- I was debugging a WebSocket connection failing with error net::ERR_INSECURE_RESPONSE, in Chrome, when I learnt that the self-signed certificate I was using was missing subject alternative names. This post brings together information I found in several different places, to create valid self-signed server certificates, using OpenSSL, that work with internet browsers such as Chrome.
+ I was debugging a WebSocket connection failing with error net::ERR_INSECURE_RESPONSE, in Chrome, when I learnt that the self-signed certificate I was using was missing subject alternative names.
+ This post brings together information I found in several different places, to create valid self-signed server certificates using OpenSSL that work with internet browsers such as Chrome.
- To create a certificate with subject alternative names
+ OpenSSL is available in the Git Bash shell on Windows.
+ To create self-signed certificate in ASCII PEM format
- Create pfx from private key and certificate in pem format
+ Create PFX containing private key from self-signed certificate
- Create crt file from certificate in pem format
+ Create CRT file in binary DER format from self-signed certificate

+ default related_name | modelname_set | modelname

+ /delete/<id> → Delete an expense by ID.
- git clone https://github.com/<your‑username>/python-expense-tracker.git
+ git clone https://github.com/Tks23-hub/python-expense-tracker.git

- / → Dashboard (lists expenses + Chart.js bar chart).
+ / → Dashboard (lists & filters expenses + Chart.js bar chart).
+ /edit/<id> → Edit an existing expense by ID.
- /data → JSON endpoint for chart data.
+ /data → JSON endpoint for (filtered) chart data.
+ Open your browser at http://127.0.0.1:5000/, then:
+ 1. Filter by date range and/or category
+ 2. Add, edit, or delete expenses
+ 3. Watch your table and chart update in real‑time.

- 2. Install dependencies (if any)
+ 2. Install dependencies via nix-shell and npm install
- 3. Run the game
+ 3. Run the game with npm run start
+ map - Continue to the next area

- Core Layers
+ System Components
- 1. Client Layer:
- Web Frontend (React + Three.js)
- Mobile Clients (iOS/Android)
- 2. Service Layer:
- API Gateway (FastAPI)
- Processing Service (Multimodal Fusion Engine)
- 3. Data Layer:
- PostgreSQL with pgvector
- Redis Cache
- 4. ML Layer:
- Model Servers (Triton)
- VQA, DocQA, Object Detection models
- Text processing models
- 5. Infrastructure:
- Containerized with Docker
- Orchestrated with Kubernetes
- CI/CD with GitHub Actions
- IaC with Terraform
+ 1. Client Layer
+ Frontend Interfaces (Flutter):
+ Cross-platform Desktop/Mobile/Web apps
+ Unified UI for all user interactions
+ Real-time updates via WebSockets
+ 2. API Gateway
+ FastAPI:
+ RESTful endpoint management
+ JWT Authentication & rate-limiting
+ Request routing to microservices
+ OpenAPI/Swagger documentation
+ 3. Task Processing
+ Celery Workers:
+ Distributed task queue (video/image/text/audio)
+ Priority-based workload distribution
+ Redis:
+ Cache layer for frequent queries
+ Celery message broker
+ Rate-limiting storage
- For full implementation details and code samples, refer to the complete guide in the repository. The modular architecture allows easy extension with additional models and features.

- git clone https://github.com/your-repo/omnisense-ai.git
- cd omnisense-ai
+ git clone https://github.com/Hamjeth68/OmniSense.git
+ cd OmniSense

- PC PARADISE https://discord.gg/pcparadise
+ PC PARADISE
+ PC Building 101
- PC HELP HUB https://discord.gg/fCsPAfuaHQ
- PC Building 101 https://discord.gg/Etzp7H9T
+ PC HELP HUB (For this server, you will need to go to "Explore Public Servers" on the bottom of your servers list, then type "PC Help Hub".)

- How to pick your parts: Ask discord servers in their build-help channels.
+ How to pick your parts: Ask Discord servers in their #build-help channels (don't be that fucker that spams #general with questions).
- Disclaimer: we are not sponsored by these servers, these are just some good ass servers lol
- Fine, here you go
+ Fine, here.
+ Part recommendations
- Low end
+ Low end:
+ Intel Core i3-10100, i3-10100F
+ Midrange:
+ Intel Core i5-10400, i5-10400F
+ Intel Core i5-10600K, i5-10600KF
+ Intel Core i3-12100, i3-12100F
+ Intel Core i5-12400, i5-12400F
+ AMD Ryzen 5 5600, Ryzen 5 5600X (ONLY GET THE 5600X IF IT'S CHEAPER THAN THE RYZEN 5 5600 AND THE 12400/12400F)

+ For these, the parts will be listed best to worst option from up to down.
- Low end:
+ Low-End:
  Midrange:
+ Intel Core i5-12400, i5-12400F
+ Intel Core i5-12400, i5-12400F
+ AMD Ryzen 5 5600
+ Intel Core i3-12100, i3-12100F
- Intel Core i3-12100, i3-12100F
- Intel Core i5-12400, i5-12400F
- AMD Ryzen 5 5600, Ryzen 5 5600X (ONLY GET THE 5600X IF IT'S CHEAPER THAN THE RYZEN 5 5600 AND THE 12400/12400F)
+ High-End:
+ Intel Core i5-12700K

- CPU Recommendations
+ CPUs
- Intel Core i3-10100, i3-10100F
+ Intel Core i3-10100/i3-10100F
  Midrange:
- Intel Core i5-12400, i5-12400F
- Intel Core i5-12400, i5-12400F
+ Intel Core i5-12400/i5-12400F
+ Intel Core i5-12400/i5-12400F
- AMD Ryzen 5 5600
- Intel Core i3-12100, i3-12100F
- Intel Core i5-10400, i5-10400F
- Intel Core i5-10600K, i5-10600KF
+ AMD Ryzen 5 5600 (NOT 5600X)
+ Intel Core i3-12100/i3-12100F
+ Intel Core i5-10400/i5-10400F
+ + + + + + +
Return the material in full, exactly as shown.

■ Answer space ■
- I was debugging a WebSocket connection failing with error net::ERR_INSECURE_RESPONSE, in Chrome, when I learnt that the self-signed certificate I was using was missing subject alternative names. This post brings together information I found in several different places, to create valid self-signed server certificates, using OpenSSL, that work with internet browsers such as Chrome.
+ I was debugging a WebSocket connection failing with error net::ERR_INSECURE_RESPONSE, in Chrome, when I learnt that the self-signed certificate I was using was missing subject alternative names.
+ This post brings together information I found in several different places, to create valid self-signed server certificates using OpenSSL that work with internet browsers such as Chrome.
- To create a certificate with subject alternative names
+ OpenSSL is available in the Git Bash shell on Windows.
+ To create self-signed certificate in ASCII PEM format
- Create pfx from private key and certificate in pem format
+ Create PFX containing private key from self-signed certificate
- Create crt file from certificate in pem format
+ Create CRT file in binary DER format from self-signed certificate

+ default related_name | modelname_set | modelname

+ /delete/<id> → Delete an expense by ID.
- git clone https://github.com/<your‑username>/python-expense-tracker.git
+ git clone https://github.com/Tks23-hub/python-expense-tracker.git

- / → Dashboard (lists expenses + Chart.js bar chart).
+ / → Dashboard (lists & filters expenses + Chart.js bar chart).
+ /edit/<id> → Edit an existing expense by ID.
- /data → JSON endpoint for chart data.
+ /data → JSON endpoint for (filtered) chart data.
+ Open your browser at http://127.0.0.1:5000/, then:
+ 1. Filter by date range and/or category
+ 2. Add, edit, or delete expenses
+ 3. Watch your table and chart update in real‑time.

- 2. Install dependencies (if any)
+ 2. Install dependencies via nix-shell and npm install
- 3. Run the game
+ 3. Run the game with npm run start
+ map - Continue to the next area

- Core Layers
+ System Components
- 1. Client Layer:
- Web Frontend (React + Three.js)
- Mobile Clients (iOS/Android)
- 2. Service Layer:
- API Gateway (FastAPI)
- Processing Service (Multimodal Fusion Engine)
- 3. Data Layer:
- PostgreSQL with pgvector
- Redis Cache
- 4. ML Layer:
- Model Servers (Triton)
- VQA, DocQA, Object Detection models
- Text processing models
- 5. Infrastructure:
- Containerized with Docker
- Orchestrated with Kubernetes
- CI/CD with GitHub Actions
- IaC with Terraform
+ 1. Client Layer
+ Frontend Interfaces (Flutter):
+ Cross-platform Desktop/Mobile/Web apps
+ Unified UI for all user interactions
+ Real-time updates via WebSockets
+ 2. API Gateway
+ FastAPI:
+ RESTful endpoint management
+ JWT Authentication & rate-limiting
+ Request routing to microservices
+ OpenAPI/Swagger documentation
+ 3. Task Processing
+ Celery Workers:
+ Distributed task queue (video/image/text/audio)
+ Priority-based workload distribution
+ Redis:
+ Cache layer for frequent queries
+ Celery message broker
+ Rate-limiting storage
- For full implementation details and code samples, refer to the complete guide in the repository. The modular architecture allows easy extension with additional models and features.

- git clone https://github.com/your-repo/omnisense-ai.git
- cd omnisense-ai
+ git clone https://github.com/Hamjeth68/OmniSense.git
+ cd OmniSense

- PC PARADISE https://discord.gg/pcparadise
+ PC PARADISE
+ PC Building 101
- PC HELP HUB https://discord.gg/fCsPAfuaHQ
- PC Building 101 https://discord.gg/Etzp7H9T
+ PC HELP HUB (For this server, you will need to go to "Explore Public Servers" on the bottom of your servers list, then type "PC Help Hub".)

- How to pick your parts: Ask discord servers in their build-help channels.
+ How to pick your parts: Ask Discord servers in their #build-help channels (don't be that fucker that spams #general with questions).
- Disclaimer: we are not sponsored by these servers, these are just some good ass servers lol
- Fine, here you go
+ Fine, here.
+ Part recommendations
- Low end
+ Low end:
+ Intel Core i3-10100, i3-10100F
+ Midrange:
+ Intel Core i5-10400, i5-10400F
+ Intel Core i5-10600K, i5-10600KF
+ Intel Core i3-12100, i3-12100F
+ Intel Core i5-12400, i5-12400F
+ AMD Ryzen 5 5600, Ryzen 5 5600X (ONLY GET THE 5600X IF IT'S CHEAPER THAN THE RYZEN 5 5600 AND THE 12400/12400F)

+ For these, the parts will be listed best to worst option from up to down.
- Low end:
+ Low-End:
  Midrange:
+ Intel Core i5-12400, i5-12400F
+ Intel Core i5-12400, i5-12400F
+ AMD Ryzen 5 5600
+ Intel Core i3-12100, i3-12100F
- Intel Core i3-12100, i3-12100F
- Intel Core i5-12400, i5-12400F
- AMD Ryzen 5 5600, Ryzen 5 5600X (ONLY GET THE 5600X IF IT'S CHEAPER THAN THE RYZEN 5 5600 AND THE 12400/12400F)
+ High-End:
+ Intel Core i5-12700K

- CPU Recommendations
+ CPUs
- Intel Core i3-10100, i3-10100F
+ Intel Core i3-10100/i3-10100F
  Midrange:
- Intel Core i5-12400, i5-12400F
- Intel Core i5-12400, i5-12400F
+ Intel Core i5-12400/i5-12400F
+ Intel Core i5-12400/i5-12400F
- AMD Ryzen 5 5600
- Intel Core i3-12100, i3-12100F
- Intel Core i5-10400, i5-10400F
- Intel Core i5-10600K, i5-10600KF
+ AMD Ryzen 5 5600 (NOT 5600X)
+ Intel Core i3-12100/i3-12100F
+ Intel Core i5-10400/i5-10400F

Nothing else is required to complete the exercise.